"Sometime could you explain what it means when someone describes how many square feet they have. We don't do it in England (probably because our houses are so small) so I have methodically calculated the area of each room in my house. Do people include the bathrooms and the staircases or do they calculate the whole external area and multiply it by the number of floors? Confused English people would like to know. "
I had no idea that the Brits don't normally calculate the square footage of their homes! Another bit of cross-cultural elucidation, courtesy of home exchange.
There are various ways to estimate square footage. In Manhattan it may refer to the total area within the walls of an apartment. This makes a home seem larger because it counts closets, walls, utility area and so on as livable space. People within the apartment will not perceive it that way.
A more honest way to determine the size of a home in square feet is to measure the lenth and width of a room from wall to wall. Those figures are multiplied by each other to find the square footage of the room. This process is repeated for each finished room in the home and the totals are added together.
Note what is NOT included in the total: staircases, closets, attics, basements, garages, boiler rooms and so on.

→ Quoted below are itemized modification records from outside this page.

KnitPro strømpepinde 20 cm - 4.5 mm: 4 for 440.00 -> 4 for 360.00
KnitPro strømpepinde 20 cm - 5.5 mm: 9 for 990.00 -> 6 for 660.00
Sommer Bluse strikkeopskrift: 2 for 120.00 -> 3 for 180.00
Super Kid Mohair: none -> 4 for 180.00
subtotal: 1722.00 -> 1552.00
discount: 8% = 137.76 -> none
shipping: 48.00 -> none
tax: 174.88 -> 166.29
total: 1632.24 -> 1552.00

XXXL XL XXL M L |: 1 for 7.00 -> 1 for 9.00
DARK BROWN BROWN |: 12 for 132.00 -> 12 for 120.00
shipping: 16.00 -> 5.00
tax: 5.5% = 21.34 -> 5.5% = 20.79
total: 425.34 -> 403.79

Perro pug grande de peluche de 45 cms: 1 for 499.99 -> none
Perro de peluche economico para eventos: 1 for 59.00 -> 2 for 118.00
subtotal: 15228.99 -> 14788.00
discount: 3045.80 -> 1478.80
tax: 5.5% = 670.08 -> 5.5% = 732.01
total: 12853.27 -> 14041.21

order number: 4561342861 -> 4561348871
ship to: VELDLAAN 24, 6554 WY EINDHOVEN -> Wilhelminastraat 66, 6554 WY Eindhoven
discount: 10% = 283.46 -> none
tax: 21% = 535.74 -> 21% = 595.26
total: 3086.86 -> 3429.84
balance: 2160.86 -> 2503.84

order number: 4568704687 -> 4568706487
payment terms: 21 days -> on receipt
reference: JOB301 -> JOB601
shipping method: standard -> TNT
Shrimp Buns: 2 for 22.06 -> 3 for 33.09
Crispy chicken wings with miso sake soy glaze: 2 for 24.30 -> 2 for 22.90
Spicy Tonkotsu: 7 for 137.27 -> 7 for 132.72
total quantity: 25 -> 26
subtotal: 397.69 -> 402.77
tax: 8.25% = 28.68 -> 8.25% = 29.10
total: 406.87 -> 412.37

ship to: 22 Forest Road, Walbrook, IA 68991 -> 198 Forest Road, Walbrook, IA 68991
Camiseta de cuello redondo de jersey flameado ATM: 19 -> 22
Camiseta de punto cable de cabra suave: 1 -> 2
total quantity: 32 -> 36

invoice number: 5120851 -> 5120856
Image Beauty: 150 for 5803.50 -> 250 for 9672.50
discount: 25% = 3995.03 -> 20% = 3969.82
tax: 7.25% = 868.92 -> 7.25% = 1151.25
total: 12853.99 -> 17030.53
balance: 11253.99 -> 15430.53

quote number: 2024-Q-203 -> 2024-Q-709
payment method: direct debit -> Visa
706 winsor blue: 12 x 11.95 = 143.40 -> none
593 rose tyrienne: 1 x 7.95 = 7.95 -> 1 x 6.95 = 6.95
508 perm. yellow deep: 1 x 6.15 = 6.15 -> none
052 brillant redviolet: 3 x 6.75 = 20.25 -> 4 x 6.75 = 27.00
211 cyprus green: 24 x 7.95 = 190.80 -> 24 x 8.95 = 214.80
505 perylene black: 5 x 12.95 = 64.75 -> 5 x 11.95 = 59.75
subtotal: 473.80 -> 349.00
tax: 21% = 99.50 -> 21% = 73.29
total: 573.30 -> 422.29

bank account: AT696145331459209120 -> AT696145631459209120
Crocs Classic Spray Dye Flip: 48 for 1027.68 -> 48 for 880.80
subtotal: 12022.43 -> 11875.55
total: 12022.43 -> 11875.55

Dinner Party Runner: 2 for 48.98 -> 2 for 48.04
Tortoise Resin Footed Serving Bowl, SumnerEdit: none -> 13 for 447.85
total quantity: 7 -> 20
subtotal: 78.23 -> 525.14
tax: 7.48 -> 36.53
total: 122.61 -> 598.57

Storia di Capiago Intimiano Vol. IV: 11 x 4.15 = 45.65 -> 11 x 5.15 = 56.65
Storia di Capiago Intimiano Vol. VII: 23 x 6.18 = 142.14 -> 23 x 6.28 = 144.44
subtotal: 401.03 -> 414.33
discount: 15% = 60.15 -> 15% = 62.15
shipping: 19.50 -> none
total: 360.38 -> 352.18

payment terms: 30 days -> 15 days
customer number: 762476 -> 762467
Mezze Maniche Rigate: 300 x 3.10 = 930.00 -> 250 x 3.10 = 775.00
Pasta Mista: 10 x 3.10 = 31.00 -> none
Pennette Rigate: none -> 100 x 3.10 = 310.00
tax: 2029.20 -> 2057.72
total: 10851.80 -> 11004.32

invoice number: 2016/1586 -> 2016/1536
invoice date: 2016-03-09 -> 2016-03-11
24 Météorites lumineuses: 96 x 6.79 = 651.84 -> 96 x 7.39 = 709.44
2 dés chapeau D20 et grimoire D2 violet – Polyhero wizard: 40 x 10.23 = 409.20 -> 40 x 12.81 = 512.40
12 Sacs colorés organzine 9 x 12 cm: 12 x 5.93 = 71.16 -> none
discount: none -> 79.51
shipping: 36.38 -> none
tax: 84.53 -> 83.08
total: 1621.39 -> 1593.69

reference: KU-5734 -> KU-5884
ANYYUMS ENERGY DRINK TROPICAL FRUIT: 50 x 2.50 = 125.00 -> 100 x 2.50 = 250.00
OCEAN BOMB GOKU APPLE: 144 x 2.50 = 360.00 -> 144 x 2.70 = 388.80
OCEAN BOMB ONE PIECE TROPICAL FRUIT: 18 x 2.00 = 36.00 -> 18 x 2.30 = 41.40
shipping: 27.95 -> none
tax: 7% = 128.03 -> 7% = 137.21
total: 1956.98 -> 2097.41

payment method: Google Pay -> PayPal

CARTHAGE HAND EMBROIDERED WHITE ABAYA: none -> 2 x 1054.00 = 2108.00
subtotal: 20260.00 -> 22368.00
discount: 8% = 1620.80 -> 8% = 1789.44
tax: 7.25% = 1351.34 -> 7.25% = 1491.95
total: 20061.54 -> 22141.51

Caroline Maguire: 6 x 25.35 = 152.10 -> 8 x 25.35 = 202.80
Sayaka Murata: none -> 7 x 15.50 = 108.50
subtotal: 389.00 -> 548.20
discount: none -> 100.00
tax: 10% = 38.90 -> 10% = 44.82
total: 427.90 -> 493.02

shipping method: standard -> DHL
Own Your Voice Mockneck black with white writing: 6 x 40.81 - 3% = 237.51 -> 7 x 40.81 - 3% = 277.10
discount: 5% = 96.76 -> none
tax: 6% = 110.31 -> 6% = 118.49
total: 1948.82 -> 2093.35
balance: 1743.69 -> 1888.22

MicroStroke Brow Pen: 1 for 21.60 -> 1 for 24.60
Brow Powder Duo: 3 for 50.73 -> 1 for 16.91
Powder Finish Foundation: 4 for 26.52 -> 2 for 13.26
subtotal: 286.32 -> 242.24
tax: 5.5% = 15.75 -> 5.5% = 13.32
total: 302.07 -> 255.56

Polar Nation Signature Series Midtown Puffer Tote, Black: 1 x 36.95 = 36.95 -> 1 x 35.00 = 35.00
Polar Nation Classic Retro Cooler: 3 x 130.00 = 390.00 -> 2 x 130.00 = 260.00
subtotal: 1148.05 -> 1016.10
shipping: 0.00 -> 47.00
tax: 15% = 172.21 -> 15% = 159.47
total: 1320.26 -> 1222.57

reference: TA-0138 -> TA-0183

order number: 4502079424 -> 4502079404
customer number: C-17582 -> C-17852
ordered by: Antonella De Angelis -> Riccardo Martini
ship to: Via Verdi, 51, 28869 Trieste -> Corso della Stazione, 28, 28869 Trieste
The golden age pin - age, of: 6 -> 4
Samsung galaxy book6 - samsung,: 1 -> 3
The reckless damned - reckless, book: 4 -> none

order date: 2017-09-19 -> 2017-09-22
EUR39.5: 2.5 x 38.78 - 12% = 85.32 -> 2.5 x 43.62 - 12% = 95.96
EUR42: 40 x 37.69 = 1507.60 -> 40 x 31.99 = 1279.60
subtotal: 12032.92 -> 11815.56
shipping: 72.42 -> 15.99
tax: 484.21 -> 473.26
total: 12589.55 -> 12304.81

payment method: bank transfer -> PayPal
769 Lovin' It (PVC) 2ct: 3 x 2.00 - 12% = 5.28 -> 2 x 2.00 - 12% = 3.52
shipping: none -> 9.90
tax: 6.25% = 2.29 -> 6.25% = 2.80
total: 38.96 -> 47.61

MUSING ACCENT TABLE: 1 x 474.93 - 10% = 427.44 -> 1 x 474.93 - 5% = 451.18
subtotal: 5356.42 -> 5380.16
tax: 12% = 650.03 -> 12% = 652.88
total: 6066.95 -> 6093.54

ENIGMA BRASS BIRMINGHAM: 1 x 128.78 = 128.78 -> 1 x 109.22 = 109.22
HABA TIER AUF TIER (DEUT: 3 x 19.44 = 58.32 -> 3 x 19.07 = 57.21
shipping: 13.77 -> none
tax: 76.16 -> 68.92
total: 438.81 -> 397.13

Home exchange listings for Europe seem to include home size in square meters. I have no idea how European swappers calculate their results, or even how other Americans do it. I am not a construction professional, ymmv.
Take any square footage (or meter) figures as a guideline only. There are exchangers in my own building who have the same apartment floor plan I used to have but they have calculated its size as about half again larger than even the most generous tape measure could compute.
Anyway, as one often hears, it's not how big it is, it's what you do with it. Your space, that is. A well-designed one bedroom apartment can be more beautiful and functional than a poorly laid out or unrenovated house.
And as we all know, the three most important words in real estate, as in home exchange, are "location, location, location", not "size, size, size".